The suicide rate has been rising.

From Dan Diamond’s Forbes blog post
Stopping The Growing Risk Of Suicide: How You Can Help.”

It might seem as though we don’t know how to make people happier.  But, actually, we do.

Now, I know that I’ve written previously with bad medical advice, such as the suggestion that intentionally infecting yourself with the brain parasite Toxoplasma gondii could make you happier.  This parasite boosts dopamine levels in your brain (dopamine is a neurotransmitter that conveys feelings of pleasure and mirth) and makes you feel bolder (in controlled laboratory experiments, infected mice show less stress when making risky decisions, and observational data suggests the same to be true for infected humans).  You also might become more attractive (infected rodents have more sex, and portrait photographs of infected human men are perceived as more dominant and masculine).

There are drawbacks to Toxoplasma infection, of course.  Infected rodents are more likely to be killed by cats.  Infected humans may become slower as well, both physically and intellectuallyToxoplasma forms cysts in your brain.  It might increase the chance of developing schizophrenia.  It can kill you if you’re immunocompromised.  And the surest way to contract toxoplasmosis, if incidental exposure hasn’t already done it for you, is by eating cat excrement.

My advice today is different.  No feces required! 

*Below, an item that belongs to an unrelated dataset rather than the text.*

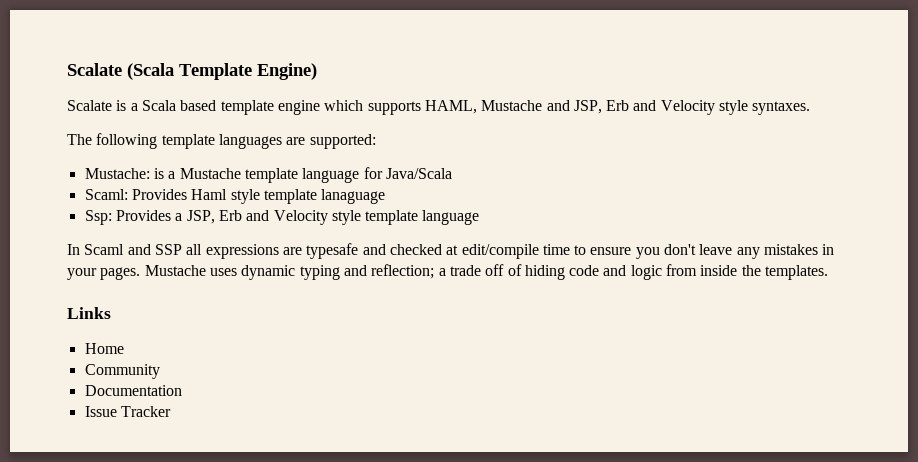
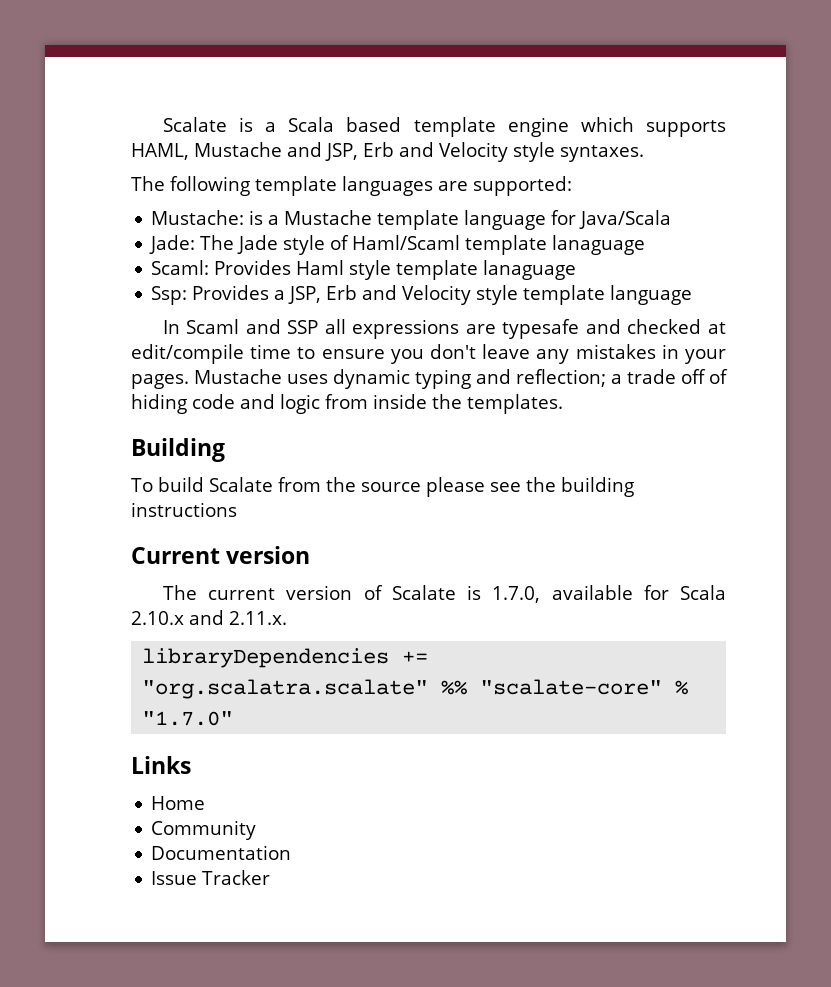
[67,63,317,80] [67,100,112,111] Scalate (Scala Template Engine) // Scalate -> [162,117,227,132] Scalate
(452, 173) none -> [149,235,646,255] // Jade: The Jade style of Haml/Scaml template lanaguage
(829, 272) none -> [131,438,225,462] [131,477,634,497] [131,502,237,517] [131,546,311,564] [162,585,726,603] [131,610,287,625] [142,648,429,668] [142,679,689,699] [142,711,234,726] // Building // To build Scalate from the source please see the building instructions // Current version // The current version of Scalate is 1.7.0, available for Scala 2.10.x and 2.11.x. // libraryDependencies += "org.scalatra.scalate" %% "scalate-core" % "1.7.0"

And I’m not suggesting anything illegal.  I mentioned, above, that people in the United States take a lot of drugs.  Several of these boost dopamine levels in your brain.  Cocaine, for instance, is a “dopamine re-uptake inhibitor,” ensuring that any momentary sensation of pleasure will linger, allowing you to feel happy longer.

But cocaine has a nasty side effect of leading to incarceration, especially if the local law enforcement officers decide that your epidermal melanin concentration is too high.  And jail is not a happy place.

Instead, you could make yourself happier with a bit of at-home trepanation, followed by the insertion of an electrode into the nucleus accumbens of your brain.  Now, I know that sounds risky, what with the nucleus accumbens being way down near the base of your brain.  But your brain is rather squishy – although you’ll sheer some cells as you cram a length of conductive wire into your cranium, the hope is that many neurons will be pushed out of the way.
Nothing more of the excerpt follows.